Jaguar Land Rover plays matchmaker

Attendees view Jaguar Land Rover models Saturday at The Gallery in the MGM Grand Detroit ahead of the 2013 Detroit auto show.

DETROIT -- Jaguar Land Rover plans to increase its global dealer count by 26 percent in the next four years, but U.S. dealers will actually see their store count drop.

In the U.S. market, the luxury manufacturer's dualing strategy -- pairing Jaguar and Land Rover under one roof -- will mean fewer dealerships. The brands, however, will maintain their representation in U.S. markets, Jaguar Land Rover executives are quick to point out.

The company is exhibiting at the Detroit auto show this year after a hiatus.

In the last three years, dealers have spent $1.6 billion worldwide on new or updated facilities. Executives expect global dealers to spend another $1.6 billion on their stores during the next three years.

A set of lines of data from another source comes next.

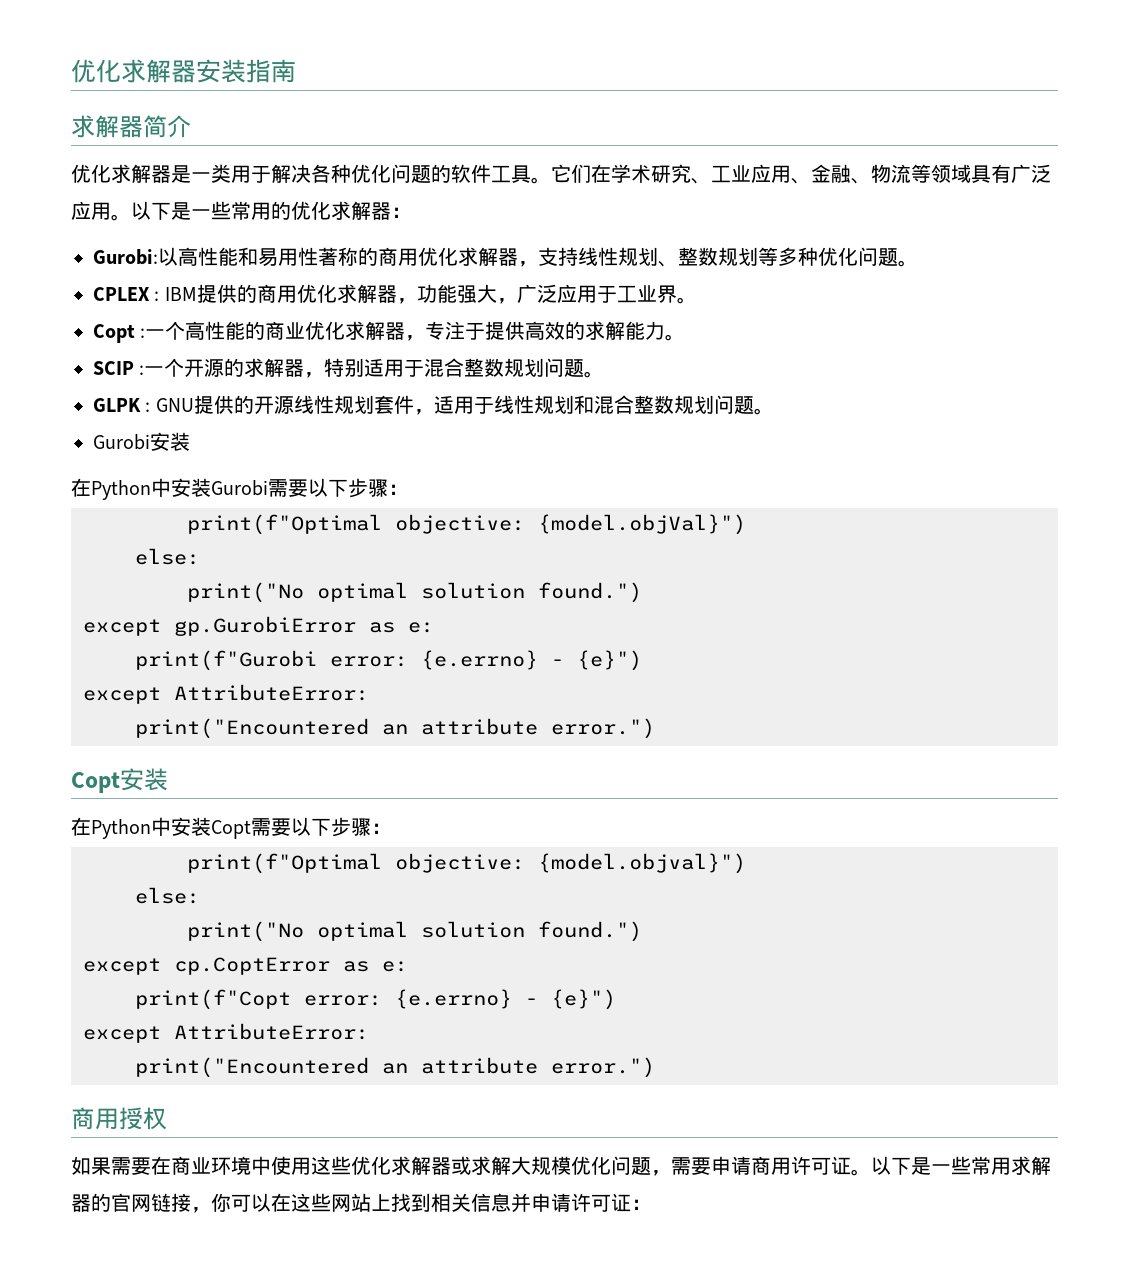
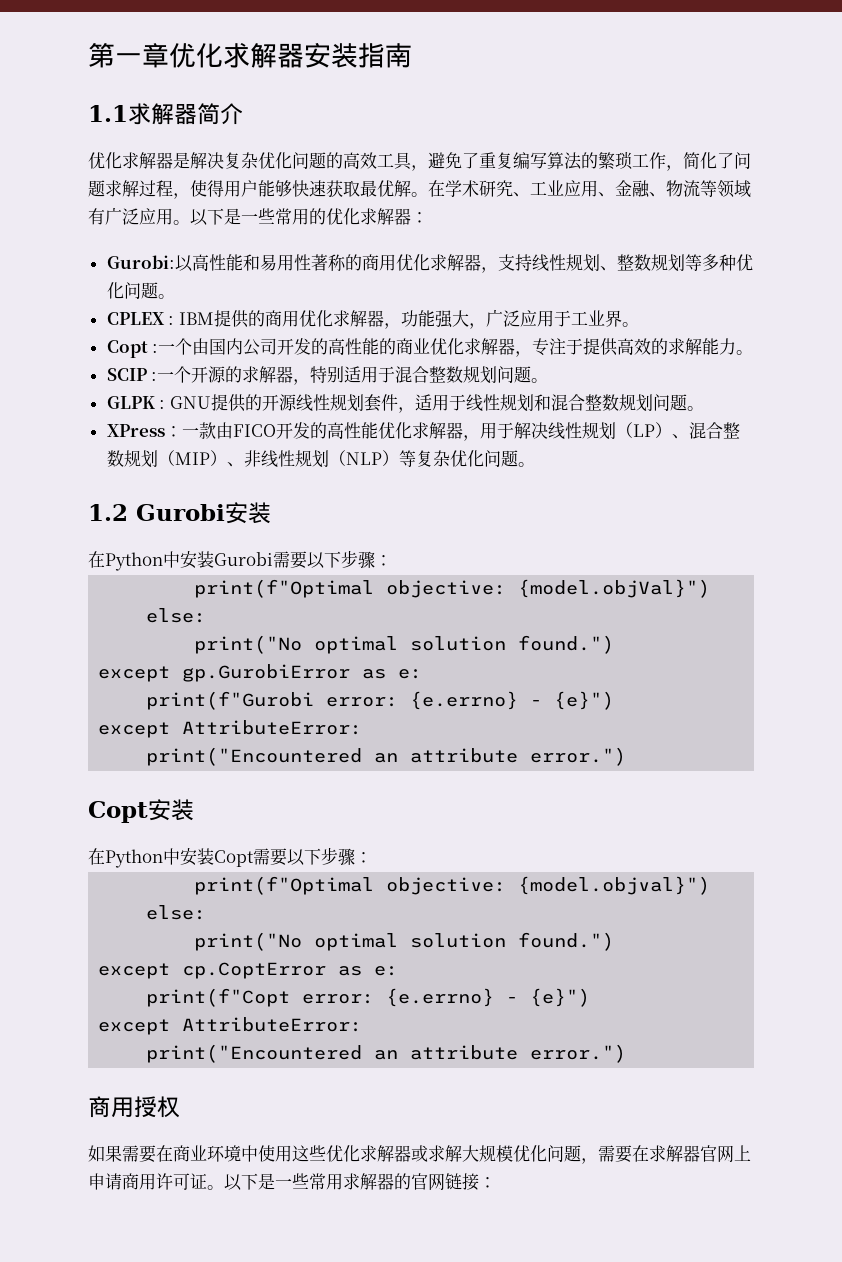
- 优化求解器安装指南
+ 第一章优化求解器安装指南
- 求解器简介
+ 1.1求解器简介
- 优化求解器是一类用于解决各种优化问题的软件工具。它们在学术研究、工业应用、金融、物流等领域具有广泛应用。
+ 优化求解器是解决复杂优化问题的高效工具，避免了重复编写算法的繁琐工作，简化了问题求解过程，使得用户能够快速获取最优解。在学术研究、工业应用、金融、物流等领域有广泛应用。
- Copt :一个高性能的商业优化求解器，专注于提供高效的求解能力。
+ Copt :一个由国内公司开发的高性能的商业优化求解器，专注于提供高效的求解能力。
- Gurobi安装
+ XPress：一款由FICO开发的高性能优化求解器，用于解决线性规划（LP）、混合整数规划（MIP）、非线性规划（NLP）等复杂优化问题。
+ 1.2 Gurobi安装
- 如果需要在商业环境中使用这些优化求解器或求解大规模优化问题，需要申请商用许可证。
+ 如果需要在商业环境中使用这些优化求解器或求解大规模优化问题，需要在求解器官网上申请商用许可证。
- 以下是一些常用求解器的官网链接，你可以在这些网站上找到相关信息并申请许可证：
+ 以下是一些常用求解器的官网链接：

Jaguar Land Rover plans to have 3,100 outlets globally by 2017. That's 635 more than it has around the world today. Growing demand for luxury vehicles in developing markets, particularly the so-called BRIC countries of Brazil, Russia, India and China, will drive the dealership expansion, said Phil Popham, Jaguar Land Rover's director of group sales operation.

Executives expect continued growing demand in the United States, too. Though there will be fewer stores, the aim is to significantly increase sales per dealership, said Andy Goss, president of Jaguar Land Rover North America. There are 245 U.S. dealerships today, and about half are dualed. The store count should drop below 200 by sometime in 2016, Goss said.

Goss and his team are acting as matchmakers between the remaining stand-alone Jaguar and Land Rover dealerships. The resulting conversations with dealers can be emotional and difficult, he said.

"Everybody wants to be the buyer," Goss said. "They don't want to sell."